**Directions for this task:**
Look through the records below for the line with "box-sizing: border-box;". Return that line and each one after it up to and including the line with "color: #1b1b1b;", exactly.

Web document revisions
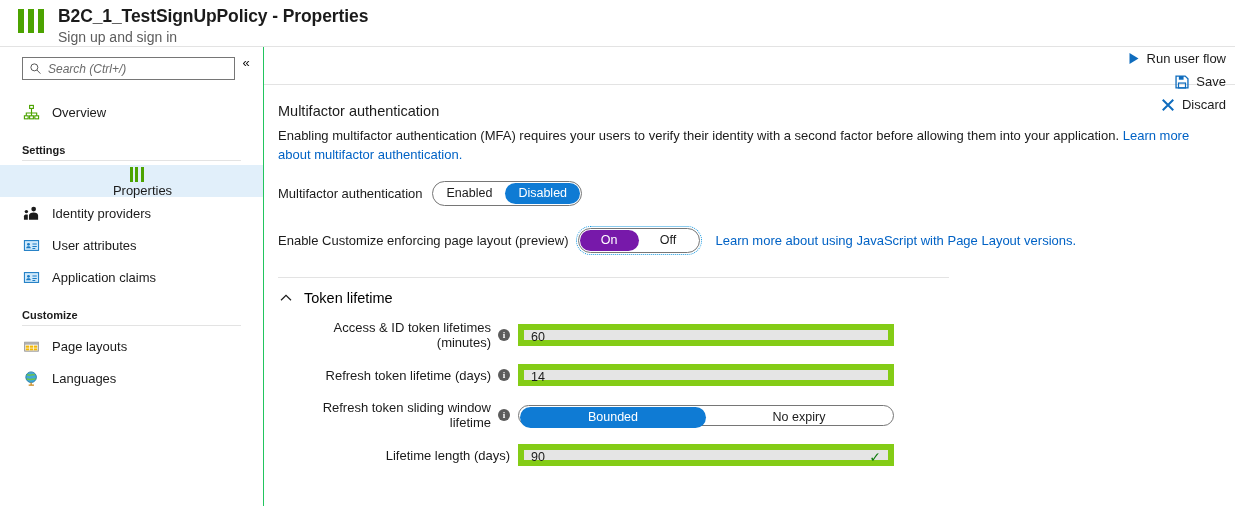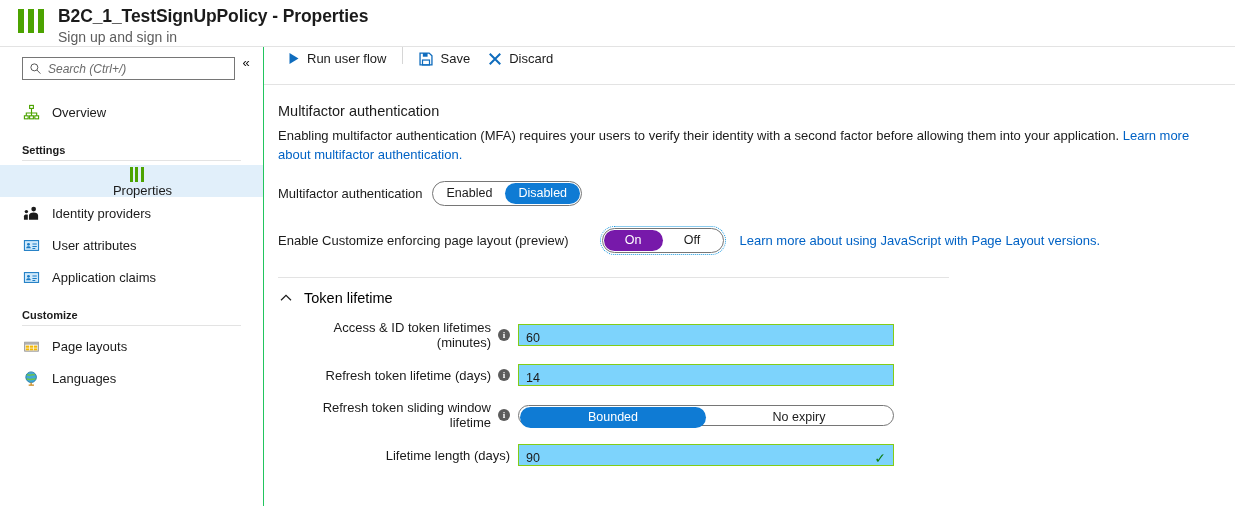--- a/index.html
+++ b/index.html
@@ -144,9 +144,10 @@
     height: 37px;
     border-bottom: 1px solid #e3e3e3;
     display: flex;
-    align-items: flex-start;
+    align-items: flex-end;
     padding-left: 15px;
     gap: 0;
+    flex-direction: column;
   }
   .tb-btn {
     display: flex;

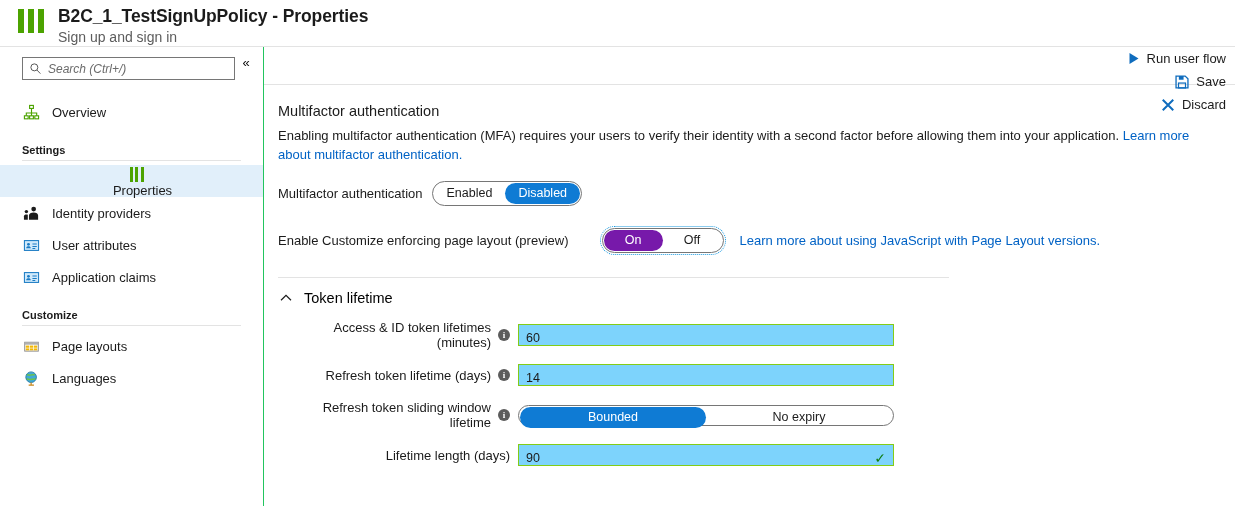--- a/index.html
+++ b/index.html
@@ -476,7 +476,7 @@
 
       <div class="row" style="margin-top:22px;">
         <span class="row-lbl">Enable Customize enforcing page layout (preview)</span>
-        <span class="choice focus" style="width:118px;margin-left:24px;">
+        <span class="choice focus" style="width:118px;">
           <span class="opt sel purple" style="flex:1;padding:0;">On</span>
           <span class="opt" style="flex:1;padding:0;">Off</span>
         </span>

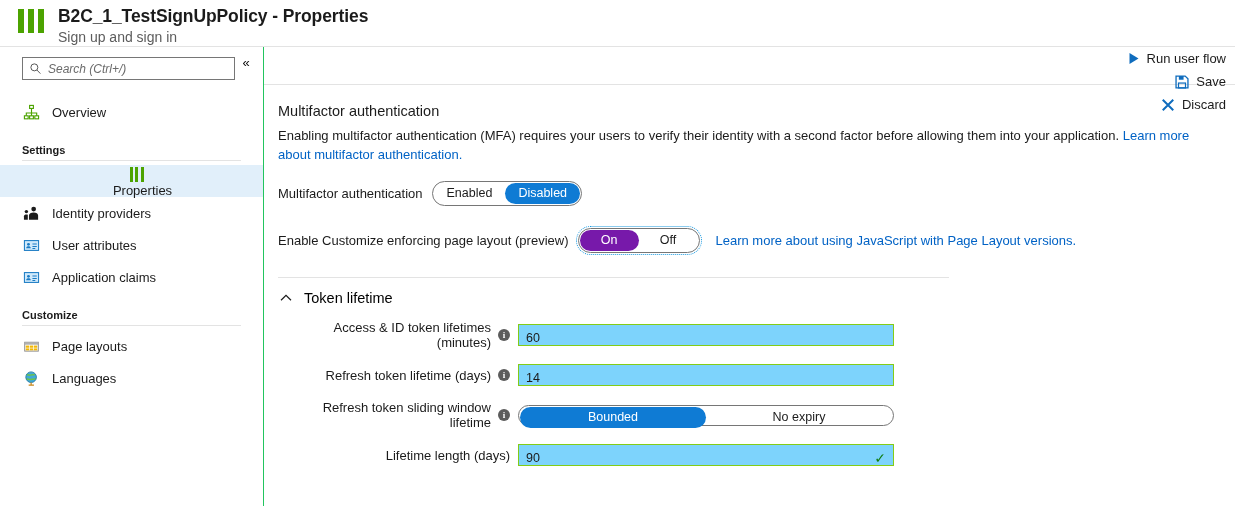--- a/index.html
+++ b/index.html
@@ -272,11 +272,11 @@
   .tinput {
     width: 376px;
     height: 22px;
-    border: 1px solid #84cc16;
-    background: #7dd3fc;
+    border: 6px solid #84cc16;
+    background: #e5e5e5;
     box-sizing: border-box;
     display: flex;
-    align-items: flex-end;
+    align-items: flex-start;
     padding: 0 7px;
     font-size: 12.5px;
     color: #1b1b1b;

* * *

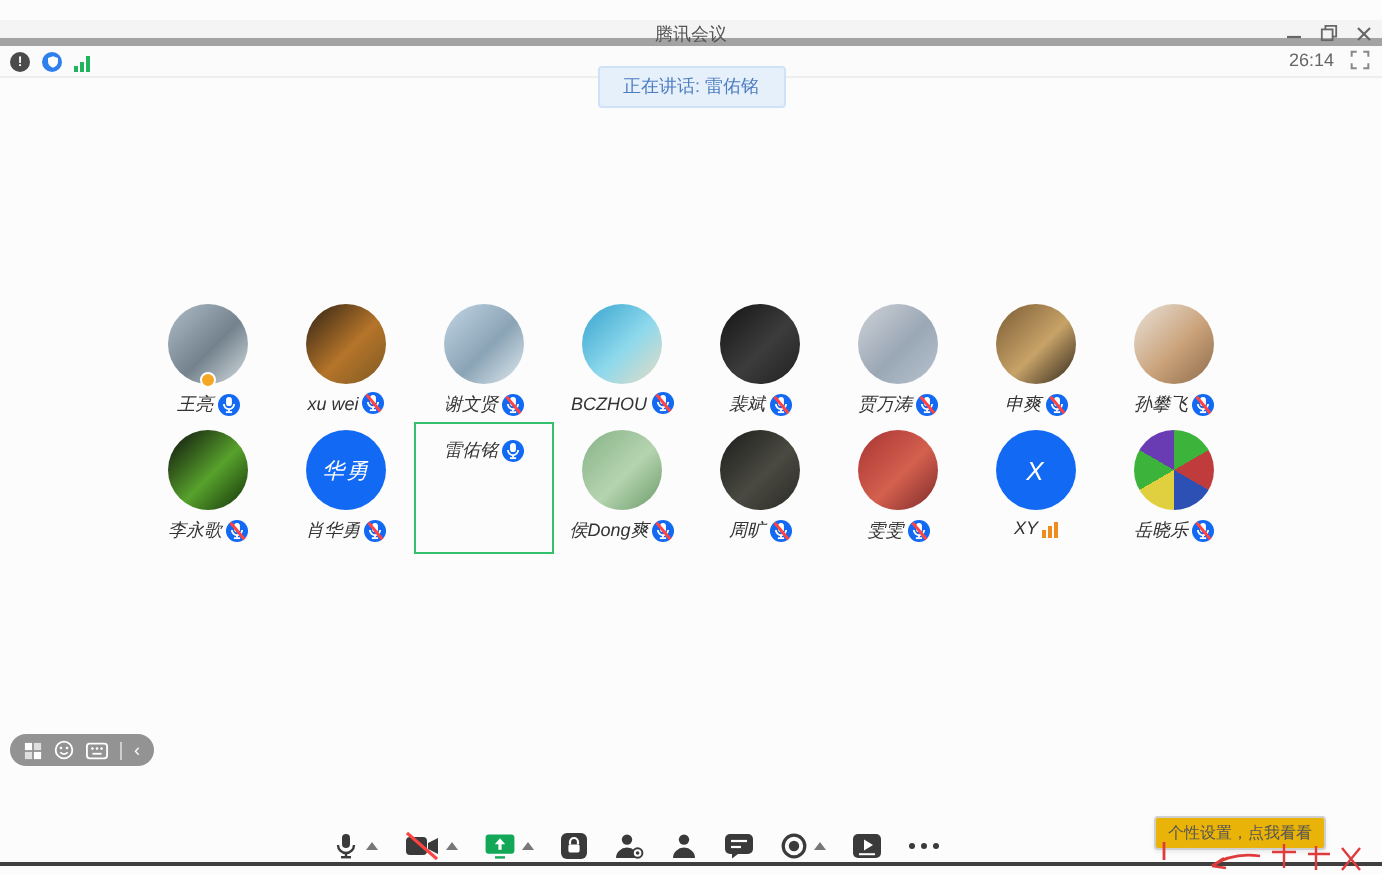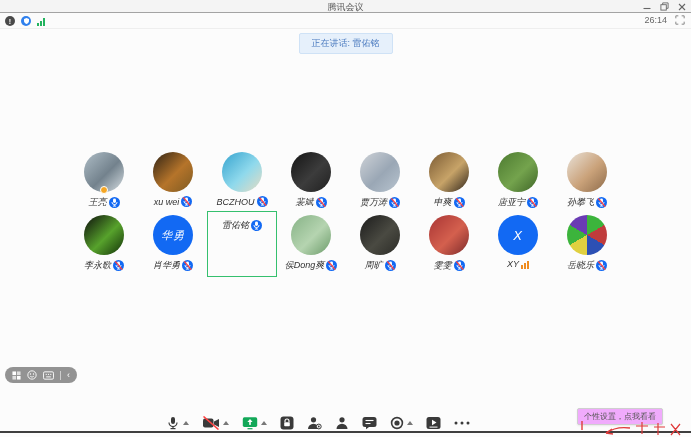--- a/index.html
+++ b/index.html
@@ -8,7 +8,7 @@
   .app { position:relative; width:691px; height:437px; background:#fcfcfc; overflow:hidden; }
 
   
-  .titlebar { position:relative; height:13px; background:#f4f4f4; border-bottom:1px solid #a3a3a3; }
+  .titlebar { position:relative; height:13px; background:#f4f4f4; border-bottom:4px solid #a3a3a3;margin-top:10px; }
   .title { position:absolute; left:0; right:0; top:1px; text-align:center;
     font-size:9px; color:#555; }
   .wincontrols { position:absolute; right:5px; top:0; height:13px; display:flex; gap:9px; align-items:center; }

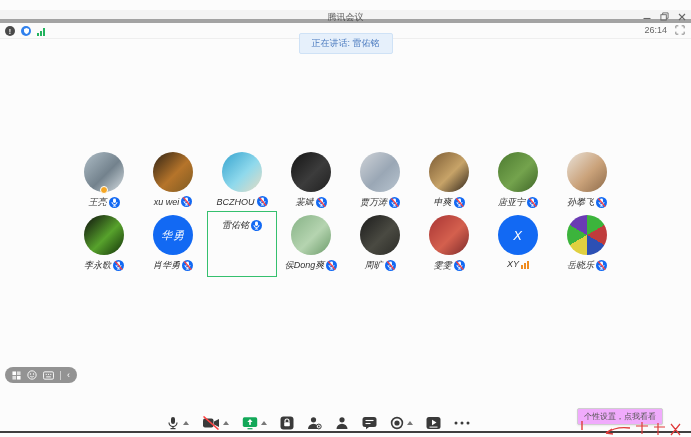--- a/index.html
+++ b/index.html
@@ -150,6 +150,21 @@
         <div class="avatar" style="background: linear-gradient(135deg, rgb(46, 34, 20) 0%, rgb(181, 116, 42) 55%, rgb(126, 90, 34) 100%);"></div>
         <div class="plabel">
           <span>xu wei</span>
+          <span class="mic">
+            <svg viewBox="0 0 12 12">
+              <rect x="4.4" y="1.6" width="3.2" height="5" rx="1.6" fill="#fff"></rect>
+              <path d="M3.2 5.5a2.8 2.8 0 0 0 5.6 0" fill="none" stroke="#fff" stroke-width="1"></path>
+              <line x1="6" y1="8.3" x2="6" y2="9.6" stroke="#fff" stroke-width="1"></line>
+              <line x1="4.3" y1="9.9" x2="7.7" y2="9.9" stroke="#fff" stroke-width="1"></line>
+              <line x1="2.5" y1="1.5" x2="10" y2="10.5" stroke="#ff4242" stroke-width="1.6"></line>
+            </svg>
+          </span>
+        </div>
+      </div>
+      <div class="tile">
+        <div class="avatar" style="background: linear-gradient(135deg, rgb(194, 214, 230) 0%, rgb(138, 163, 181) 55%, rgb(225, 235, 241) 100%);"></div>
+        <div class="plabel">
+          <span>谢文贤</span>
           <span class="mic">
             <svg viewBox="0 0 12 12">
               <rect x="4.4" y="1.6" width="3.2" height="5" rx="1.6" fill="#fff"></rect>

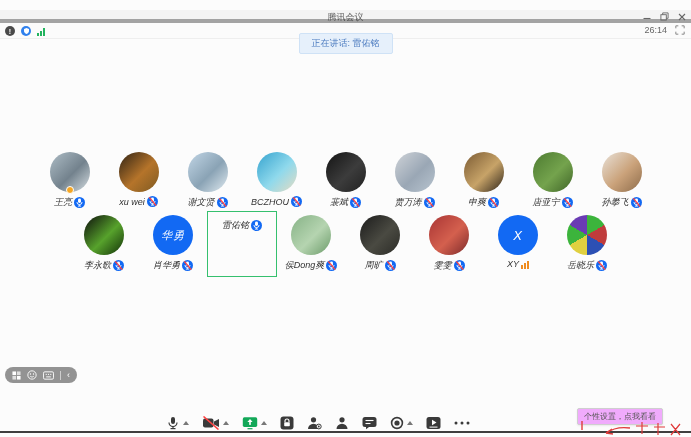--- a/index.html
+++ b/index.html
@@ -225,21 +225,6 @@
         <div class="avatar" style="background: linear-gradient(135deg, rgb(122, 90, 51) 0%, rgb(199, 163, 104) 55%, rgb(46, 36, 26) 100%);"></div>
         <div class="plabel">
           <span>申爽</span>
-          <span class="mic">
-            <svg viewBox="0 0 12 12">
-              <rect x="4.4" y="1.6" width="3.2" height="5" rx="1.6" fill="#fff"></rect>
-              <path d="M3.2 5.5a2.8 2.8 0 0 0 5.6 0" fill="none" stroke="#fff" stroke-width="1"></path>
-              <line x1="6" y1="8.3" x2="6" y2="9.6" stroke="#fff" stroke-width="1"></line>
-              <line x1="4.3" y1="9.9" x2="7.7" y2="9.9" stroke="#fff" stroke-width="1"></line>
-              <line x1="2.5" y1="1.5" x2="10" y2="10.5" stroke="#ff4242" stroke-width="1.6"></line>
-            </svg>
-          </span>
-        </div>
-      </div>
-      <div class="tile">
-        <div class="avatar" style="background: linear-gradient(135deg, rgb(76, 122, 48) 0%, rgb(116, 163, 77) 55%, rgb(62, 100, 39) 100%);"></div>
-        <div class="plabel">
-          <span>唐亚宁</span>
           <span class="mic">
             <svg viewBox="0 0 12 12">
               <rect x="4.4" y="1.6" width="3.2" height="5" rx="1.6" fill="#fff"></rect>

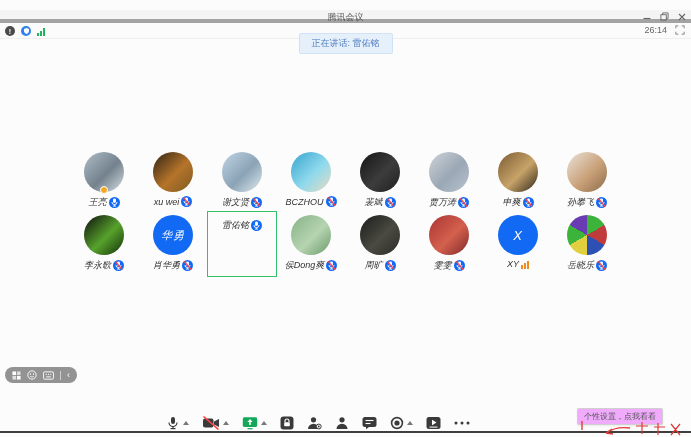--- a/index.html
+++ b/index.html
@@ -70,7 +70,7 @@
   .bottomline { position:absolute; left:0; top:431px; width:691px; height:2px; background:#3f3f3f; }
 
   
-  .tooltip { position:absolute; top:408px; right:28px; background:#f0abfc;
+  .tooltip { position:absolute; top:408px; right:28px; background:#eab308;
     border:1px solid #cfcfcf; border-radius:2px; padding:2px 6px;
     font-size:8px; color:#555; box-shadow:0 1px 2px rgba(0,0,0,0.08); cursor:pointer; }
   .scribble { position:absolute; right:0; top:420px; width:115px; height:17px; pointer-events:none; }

**Response area:**
     box-sizing: border-box;
     display: flex;
-    align-items: flex-end;
+    align-items: flex-start;
     padding: 0 7px;
     font-size: 12.5px;
     color: #1b1b1b;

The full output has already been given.